Can you retype every record below exactly as written?

### Data for this task ###

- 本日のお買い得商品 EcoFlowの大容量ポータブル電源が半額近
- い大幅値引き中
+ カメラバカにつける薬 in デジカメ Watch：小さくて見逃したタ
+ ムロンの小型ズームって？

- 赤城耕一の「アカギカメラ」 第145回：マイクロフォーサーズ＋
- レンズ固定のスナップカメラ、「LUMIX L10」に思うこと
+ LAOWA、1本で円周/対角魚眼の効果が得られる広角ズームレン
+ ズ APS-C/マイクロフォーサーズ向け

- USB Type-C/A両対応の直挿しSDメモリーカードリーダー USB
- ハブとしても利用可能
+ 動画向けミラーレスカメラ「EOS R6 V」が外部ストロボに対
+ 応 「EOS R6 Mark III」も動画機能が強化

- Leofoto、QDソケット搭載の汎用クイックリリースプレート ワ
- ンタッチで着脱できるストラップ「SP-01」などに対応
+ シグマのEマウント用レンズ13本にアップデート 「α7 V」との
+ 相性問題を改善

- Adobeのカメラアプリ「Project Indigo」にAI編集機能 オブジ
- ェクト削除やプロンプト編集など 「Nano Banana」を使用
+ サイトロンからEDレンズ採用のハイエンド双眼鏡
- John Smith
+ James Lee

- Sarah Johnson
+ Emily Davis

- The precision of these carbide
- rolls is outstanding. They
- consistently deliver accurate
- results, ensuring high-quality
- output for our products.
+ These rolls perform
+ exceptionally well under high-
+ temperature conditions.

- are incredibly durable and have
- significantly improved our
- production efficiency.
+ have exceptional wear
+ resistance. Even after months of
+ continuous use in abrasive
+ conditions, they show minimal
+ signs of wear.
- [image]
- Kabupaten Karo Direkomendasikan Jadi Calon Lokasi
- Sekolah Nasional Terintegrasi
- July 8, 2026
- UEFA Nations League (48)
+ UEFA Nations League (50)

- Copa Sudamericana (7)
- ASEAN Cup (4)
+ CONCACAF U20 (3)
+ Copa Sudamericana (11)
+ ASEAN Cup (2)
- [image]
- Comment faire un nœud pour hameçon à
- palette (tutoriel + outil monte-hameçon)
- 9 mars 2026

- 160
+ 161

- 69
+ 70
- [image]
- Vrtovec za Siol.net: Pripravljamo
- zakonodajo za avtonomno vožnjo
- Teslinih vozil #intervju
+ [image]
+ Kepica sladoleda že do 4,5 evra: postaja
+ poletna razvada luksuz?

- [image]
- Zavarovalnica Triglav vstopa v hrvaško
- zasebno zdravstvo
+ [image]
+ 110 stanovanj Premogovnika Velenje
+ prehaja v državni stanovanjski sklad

###

-- Exercise output --
- 本日のお買い得商品 EcoFlowの大容量ポータブル電源が半額近
- い大幅値引き中
+ カメラバカにつける薬 in デジカメ Watch：小さくて見逃したタ
+ ムロンの小型ズームって？

- 赤城耕一の「アカギカメラ」 第145回：マイクロフォーサーズ＋
- レンズ固定のスナップカメラ、「LUMIX L10」に思うこと
+ LAOWA、1本で円周/対角魚眼の効果が得られる広角ズームレン
+ ズ APS-C/マイクロフォーサーズ向け

- USB Type-C/A両対応の直挿しSDメモリーカードリーダー USB
- ハブとしても利用可能
+ 動画向けミラーレスカメラ「EOS R6 V」が外部ストロボに対
+ 応 「EOS R6 Mark III」も動画機能が強化

- Leofoto、QDソケット搭載の汎用クイックリリースプレート ワ
- ンタッチで着脱できるストラップ「SP-01」などに対応
+ シグマのEマウント用レンズ13本にアップデート 「α7 V」との
+ 相性問題を改善

- Adobeのカメラアプリ「Project Indigo」にAI編集機能 オブジ
- ェクト削除やプロンプト編集など 「Nano Banana」を使用
+ サイトロンからEDレンズ採用のハイエンド双眼鏡
- John Smith
+ James Lee

- Sarah Johnson
+ Emily Davis

- The precision of these carbide
- rolls is outstanding. They
- consistently deliver accurate
- results, ensuring high-quality
- output for our products.
+ These rolls perform
+ exceptionally well under high-
+ temperature conditions.

- are incredibly durable and have
- significantly improved our
- production efficiency.
+ have exceptional wear
+ resistance. Even after months of
+ continuous use in abrasive
+ conditions, they show minimal
+ signs of wear.
- [image]
- Kabupaten Karo Direkomendasikan Jadi Calon Lokasi
- Sekolah Nasional Terintegrasi
- July 8, 2026
- UEFA Nations League (48)
+ UEFA Nations League (50)

- Copa Sudamericana (7)
- ASEAN Cup (4)
+ CONCACAF U20 (3)
+ Copa Sudamericana (11)
+ ASEAN Cup (2)
- [image]
- Comment faire un nœud pour hameçon à
- palette (tutoriel + outil monte-hameçon)
- 9 mars 2026

- 160
+ 161

- 69
+ 70
- [image]
- Vrtovec za Siol.net: Pripravljamo
- zakonodajo za avtonomno vožnjo
- Teslinih vozil #intervju
+ [image]
+ Kepica sladoleda že do 4,5 evra: postaja
+ poletna razvada luksuz?

- [image]
- Zavarovalnica Triglav vstopa v hrvaško
- zasebno zdravstvo
+ [image]
+ 110 stanovanj Premogovnika Velenje
+ prehaja v državni stanovanjski sklad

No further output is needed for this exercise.